Pancreatic cystic neoplasms (PCNs) encompass a diverse spectrum of diseases with varying biological behaviors. With the increasing use of imaging techniques, their incidence has been rising. According to the WHO classification criteria, PCNs are primarily categorized into four types: serous cystic neoplasm (SCN), mucinous cystic neoplasm (MCN), intraductal papillary mucinous neoplasm (IPMN), and solid pseudopapillary neoplasm (SPN). Most patients with PCNs are asymptomatic, while a minority may experience abdominal discomfort due to tumor compression or develop obstructive jaundice or acute pancreatitis. Due to the varying malignancy risk and prognosis among different PCN types, clinical indications and surgical approaches differ significantly.
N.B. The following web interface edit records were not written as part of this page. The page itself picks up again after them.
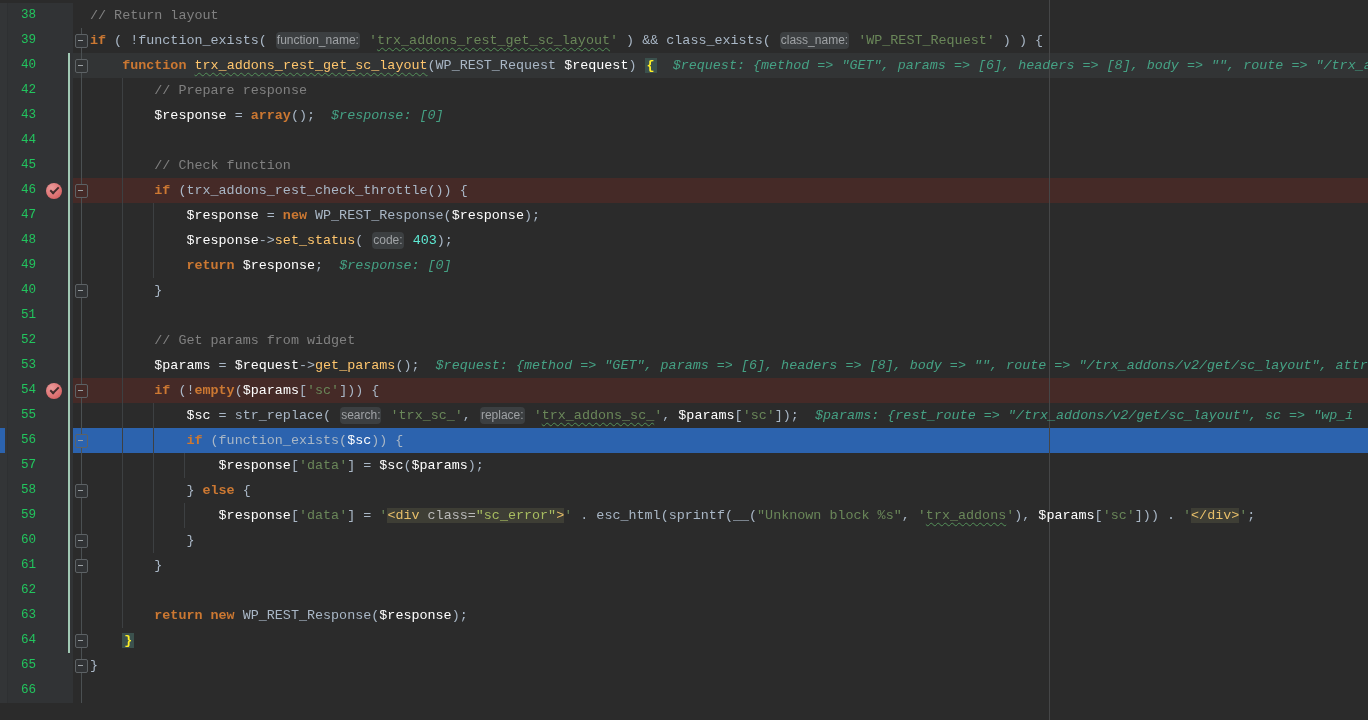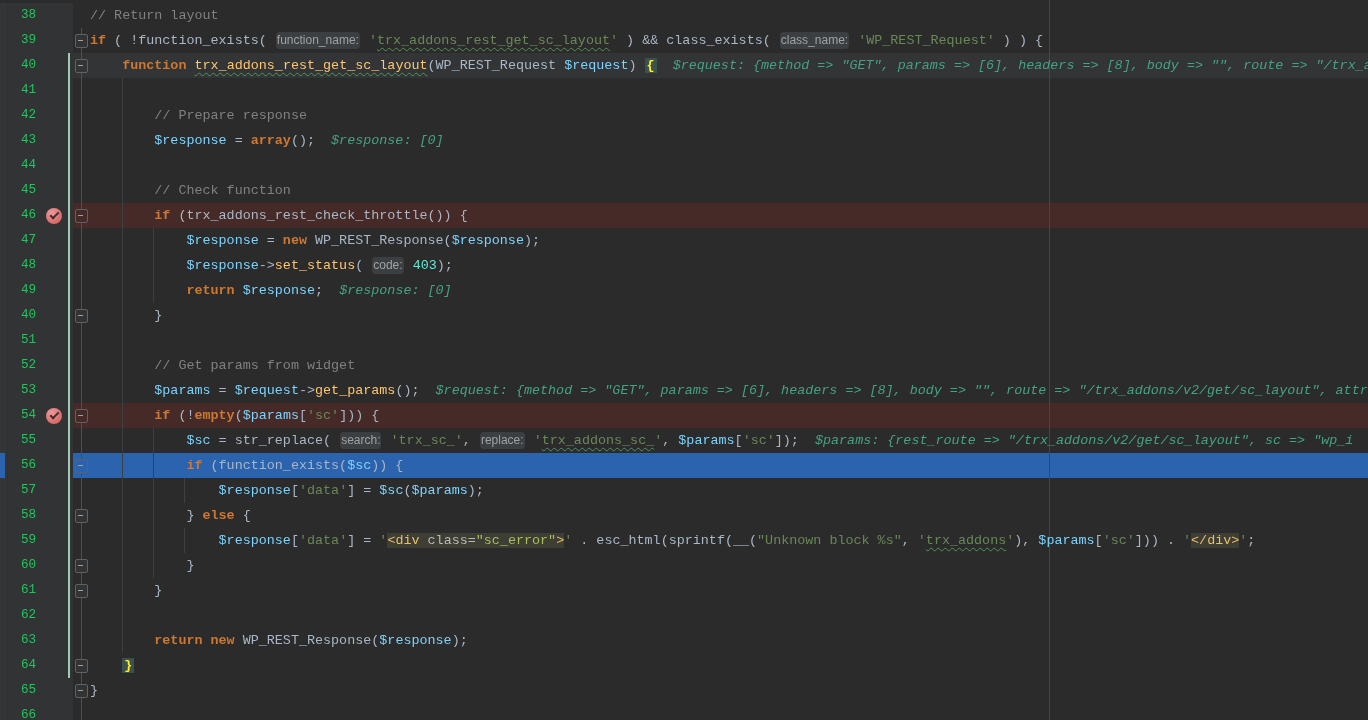--- a/index.html
+++ b/index.html
@@ -25,7 +25,7 @@
   .mguide{position:absolute;top:0;bottom:0;left:1049px;width:1px;background:#454647;z-index:2;pointer-events:none;}
   
   .c{color:#808080;} .p{color:#a9b7c6;} .k{color:#cc7832;font-weight:bold;margin-top:23px;}
-  .v{color:#7dd3fc;} .s{color:#6a8759;} .n{color:#5eead4;} .f{color:#ffc66d;}
+  .v{color:#ffffff;} .s{color:#6a8759;} .n{color:#5eead4;} .f{color:#ffc66d;}
   .d{color:#45a184;font-style:italic;}
   .sq{text-decoration:underline wavy #549159 1px;text-underline-offset:3px;}
   .h{font-family:"Liberation Sans",sans-serif;font-size:12px;font-style:normal;background:#3c3f41;

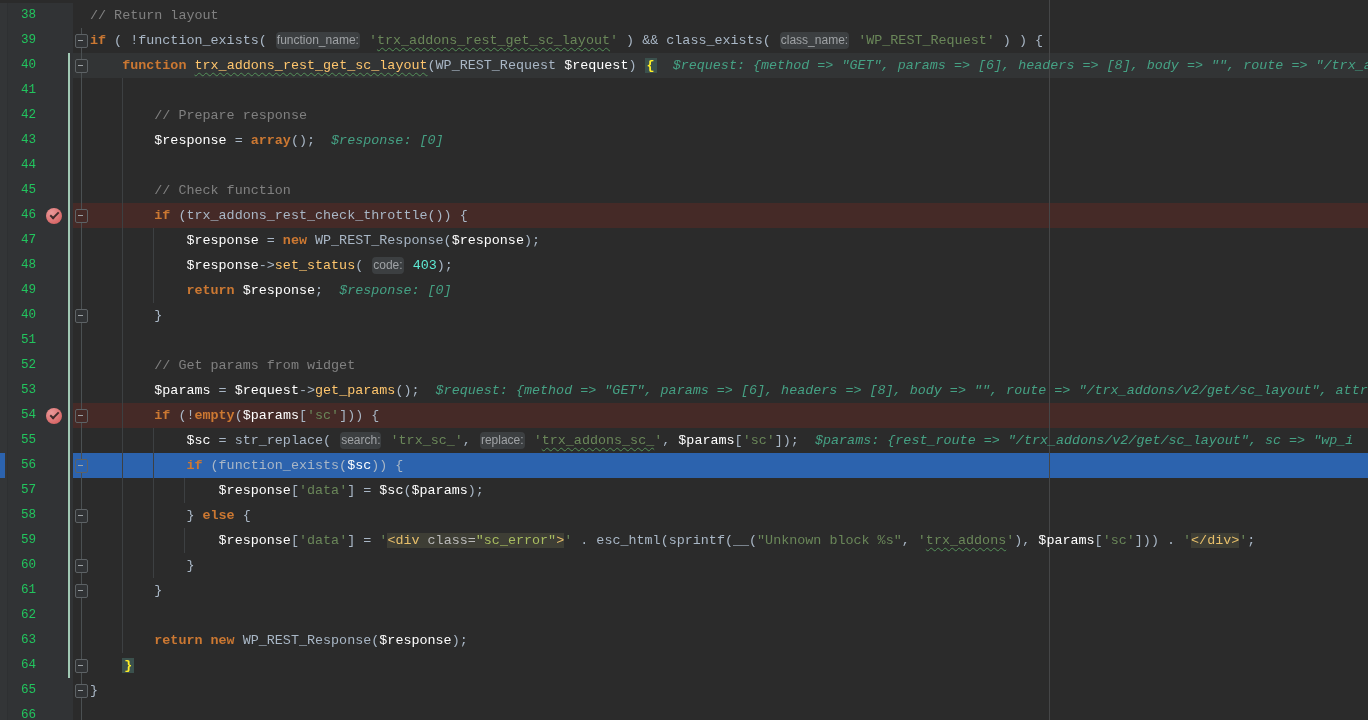--- a/index.html
+++ b/index.html
@@ -50,7 +50,6 @@
       <div class="row"><div class="gstrip"></div><div class="gnum">38</div><div class="gicon"></div><div class="gvcs"></div><div class="gfold"></div><div class="code"><span class="c">// Return layout</span></div></div>
       <div class="row"><div class="gstrip"></div><div class="gnum">39</div><div class="gicon"></div><div class="gvcs"></div><div class="gfold fl"><span class="fm"></span></div><div class="code"><span class="k">if</span><span class="p"> ( !function_exists( </span><span class="h">function_name:</span><span class="s"> '</span><span class="s sq">trx_addons_rest_get_sc_layout</span><span class="s">'</span><span class="p"> ) &amp;&amp; class_exists( </span><span class="h">class_name:</span><span class="s"> 'WP_REST_Request'</span><span class="p"> ) ) {</span></div></div>
       <div class="row caret"><div class="gstrip"></div><div class="gnum">40</div><div class="gicon"></div><div class="gvcs on"></div><div class="gfold fl"><span class="fm"></span></div><div class="code"><span class="k">    function</span><span class="p"> </span><span class="f sq">trx_addons_rest_get_sc_layout</span><span class="p">(WP_REST_Request </span><span class="v">$request</span><span class="p">) </span><span class="br">{</span><span class="d">  $request: {method =&gt; "GET", params =&gt; [6], headers =&gt; [8], body =&gt; "", route =&gt; "/trx_a</span></div></div>
-      <div class="row"><div class="gstrip"></div><div class="gnum">41</div><div class="gicon"></div><div class="gvcs on"></div><div class="gfold fl"></div><div class="code"><i class="ig" style="left: 32px;"></i></div></div>
       <div class="row"><div class="gstrip"></div><div class="gnum">42</div><div class="gicon"></div><div class="gvcs on"></div><div class="gfold fl"></div><div class="code"><i class="ig" style="left: 32px;"></i><span class="c">        // Prepare response</span></div></div>
       <div class="row"><div class="gstrip"></div><div class="gnum">43</div><div class="gicon"></div><div class="gvcs on"></div><div class="gfold fl"></div><div class="code"><i class="ig" style="left: 32px;"></i><span class="v">        $response</span><span class="p"> = </span><span class="k">array</span><span class="p">();</span><span class="d">  $response: [0]</span></div></div>
       <div class="row"><div class="gstrip"></div><div class="gnum">44</div><div class="gicon"></div><div class="gvcs on"></div><div class="gfold fl"></div><div class="code"><i class="ig" style="left: 32px;"></i></div></div>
Serous Cystic Neoplasm (SCN)
SCNs are predominantly benign with a low risk of malignancy and a good prognosis. Regular monitoring and follow-up are generally recommended. Surgical treatment is recommended in cases where there is rapid tumor growth over a short period, the development of symptoms, or an inability to rule out malignancy.
Mucinous Cystic Neoplasm (MCN)
MCNs have malignant potential. Surgical treatment is indicated in patients with any of the following conditions: tumor diameter ≥4 cm, tumor-related symptoms, presence of mural nodules, solid components or eggshell-like calcifications in the cyst wall, or cytological findings that confirm or suggest malignancy.
Intraductal Papillary Mucinous Neoplasm (IPMN)
IPMNs are classified into three subtypes based on their relationship with the pancreatic duct: main duct, mixed type, and branch duct. Surgical treatment is recommended for high-risk patients with the following features: main pancreatic duct diameter ≥10 mm, enhancing mural nodule diameter ≥5 mm, tumor-related jaundice, or cytological findings that confirm or suggest malignancy. Patients without high-risk factors can be managed with regular follow-ups.
Solid Pseudopapillary Neoplasm (SPN)
SPNs are typically low-grade malignant tumors that are more commonly seen in young women. A small number of patients may develop liver or peritoneal metastases. Surgery is recommended as the preferred treatment upon confirmation of the diagnosis.